▶ **Entries provided**
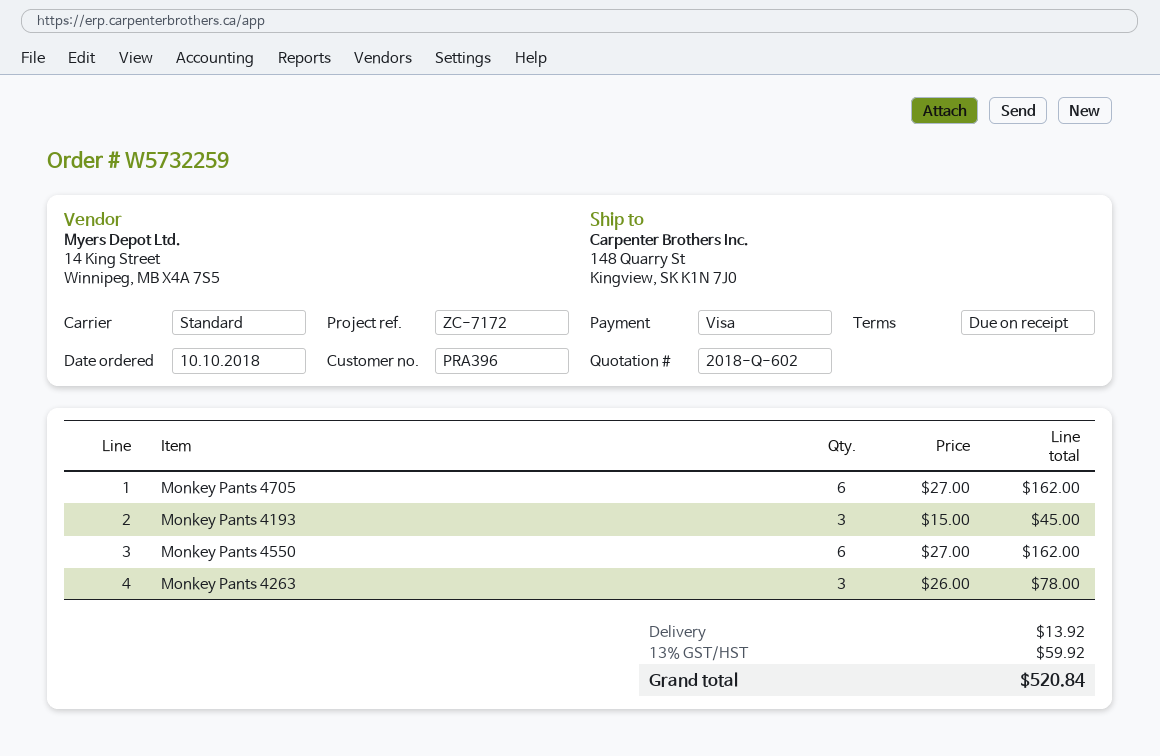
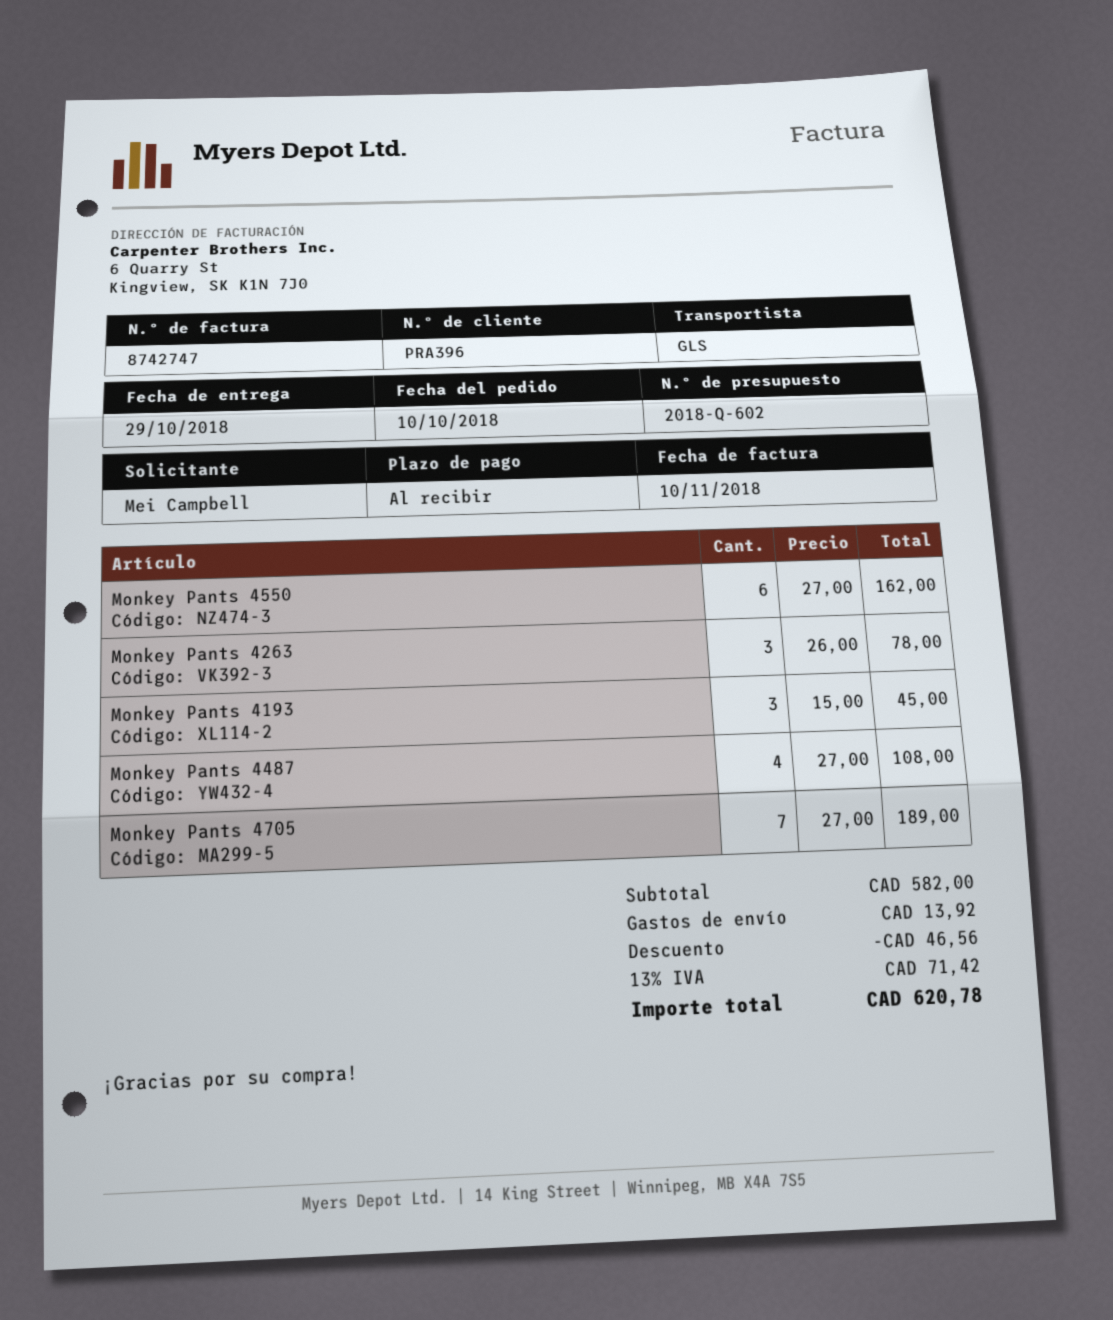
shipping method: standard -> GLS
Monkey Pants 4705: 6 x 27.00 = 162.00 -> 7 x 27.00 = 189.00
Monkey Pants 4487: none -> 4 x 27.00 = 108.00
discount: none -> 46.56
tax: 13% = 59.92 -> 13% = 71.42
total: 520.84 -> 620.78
==
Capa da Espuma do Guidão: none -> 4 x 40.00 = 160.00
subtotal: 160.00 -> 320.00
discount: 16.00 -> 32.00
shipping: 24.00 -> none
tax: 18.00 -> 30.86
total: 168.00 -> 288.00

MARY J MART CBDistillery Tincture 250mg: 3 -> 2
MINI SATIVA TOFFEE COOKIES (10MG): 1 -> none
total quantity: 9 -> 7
==
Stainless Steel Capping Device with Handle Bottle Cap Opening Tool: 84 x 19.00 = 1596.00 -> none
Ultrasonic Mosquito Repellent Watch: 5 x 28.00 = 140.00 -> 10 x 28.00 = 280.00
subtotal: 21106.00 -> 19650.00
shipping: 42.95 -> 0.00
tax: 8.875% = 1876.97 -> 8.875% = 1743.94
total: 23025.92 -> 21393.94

▶ **Work required**
Find the word "Monkey" in the records, and report each line that has it.

▶ **Exercise solution**
Monkey Pants 4705: 6 x 27.00 = 162.00 -> 7 x 27.00 = 189.00
Monkey Pants 4487: none -> 4 x 27.00 = 108.00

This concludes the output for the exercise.